> [RECORDS SHOWN]
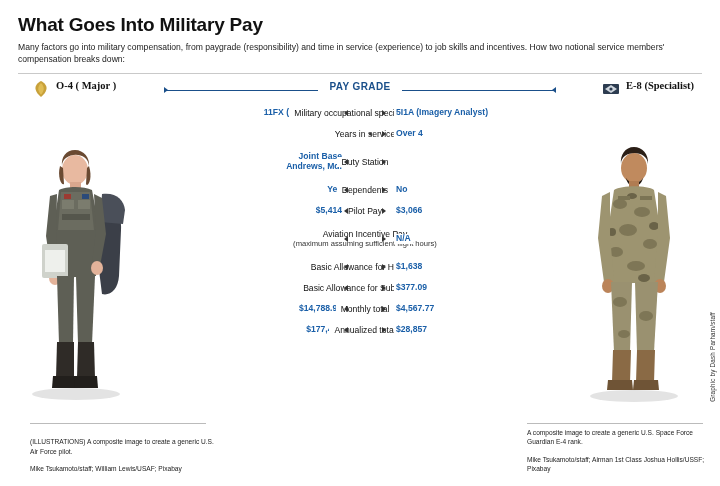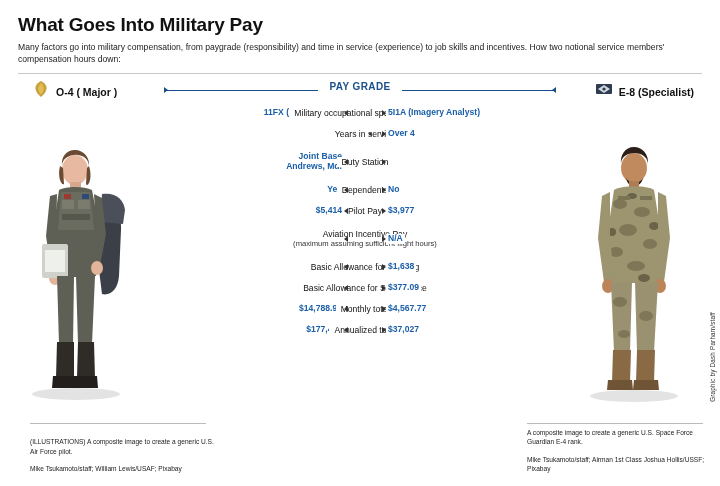"Many factors go into military" p.deck { text: hours -> breaks }
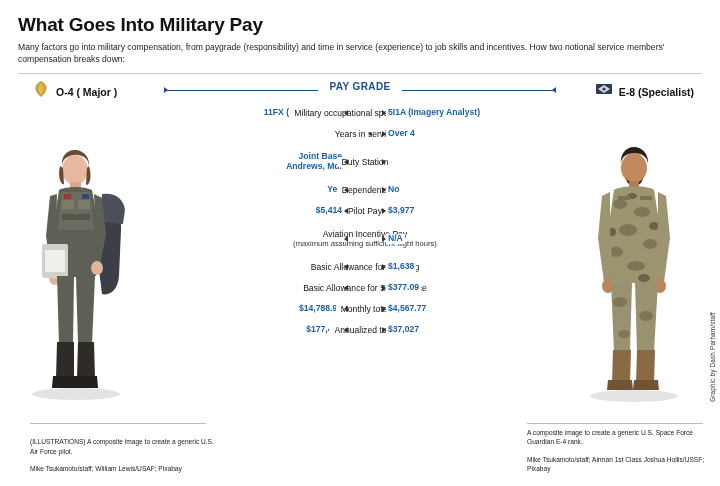"O-4 ( Major )" .rank { align-items: flex-end -> flex-start; font-family: none -> Liberation Serif, serif }
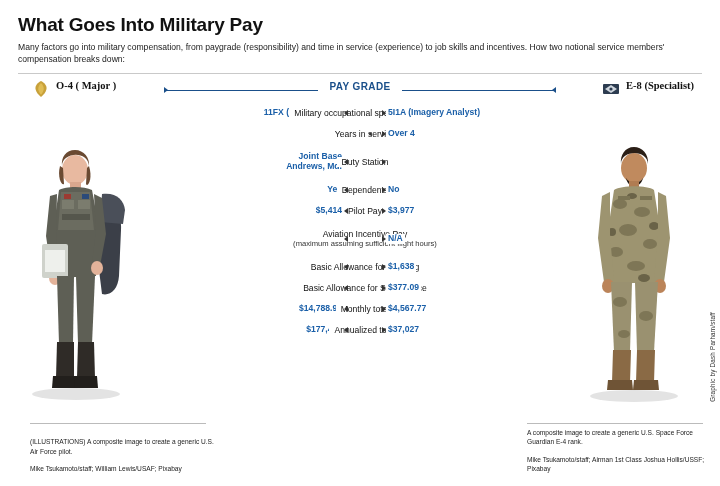"5I1A (Imagery Analyst)" .val.right { left: 236px -> 244px }
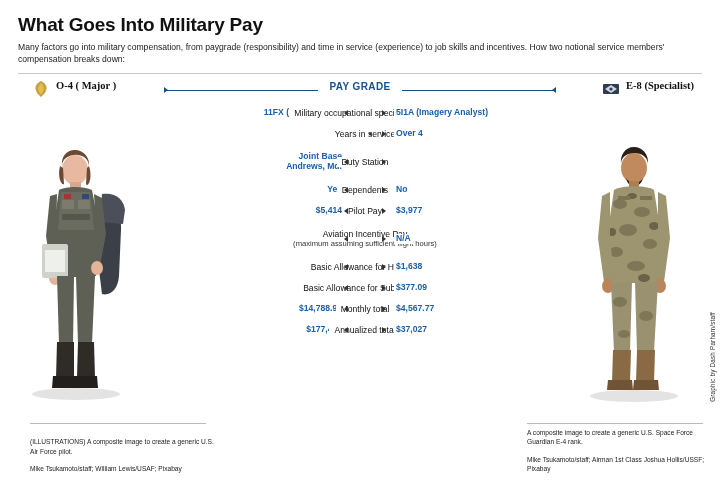"$3,977" span.val { text: $3,977 -> $3,066 }
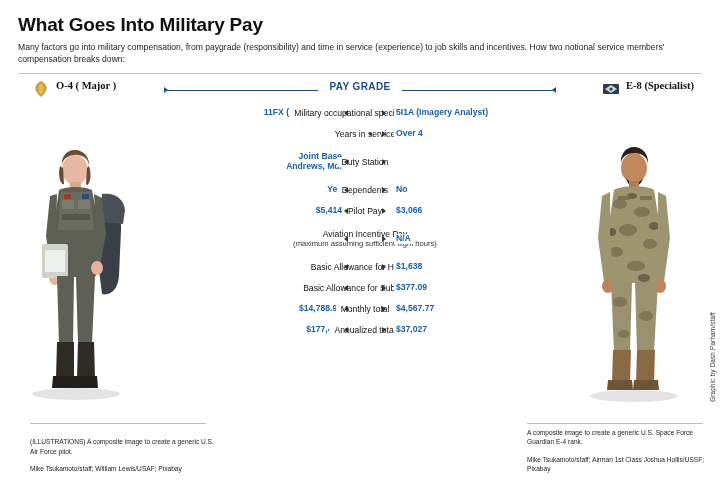"$37,027" span.val { text: $37,027 -> $28,857 }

> [WORK INSTRUCTIONS]
Restate the entries verbatim, without pictures.

> [FINISHED TASK]
"Many factors go into military" p.deck { text: hours -> breaks }
"O-4 ( Major )" .rank { align-items: flex-end -> flex-start; font-family: none -> Liberation Serif, serif }
"5I1A (Imagery Analyst)" .val.right { left: 236px -> 244px }
"$3,977" span.val { text: $3,977 -> $3,066 }
"$37,027" span.val { text: $37,027 -> $28,857 }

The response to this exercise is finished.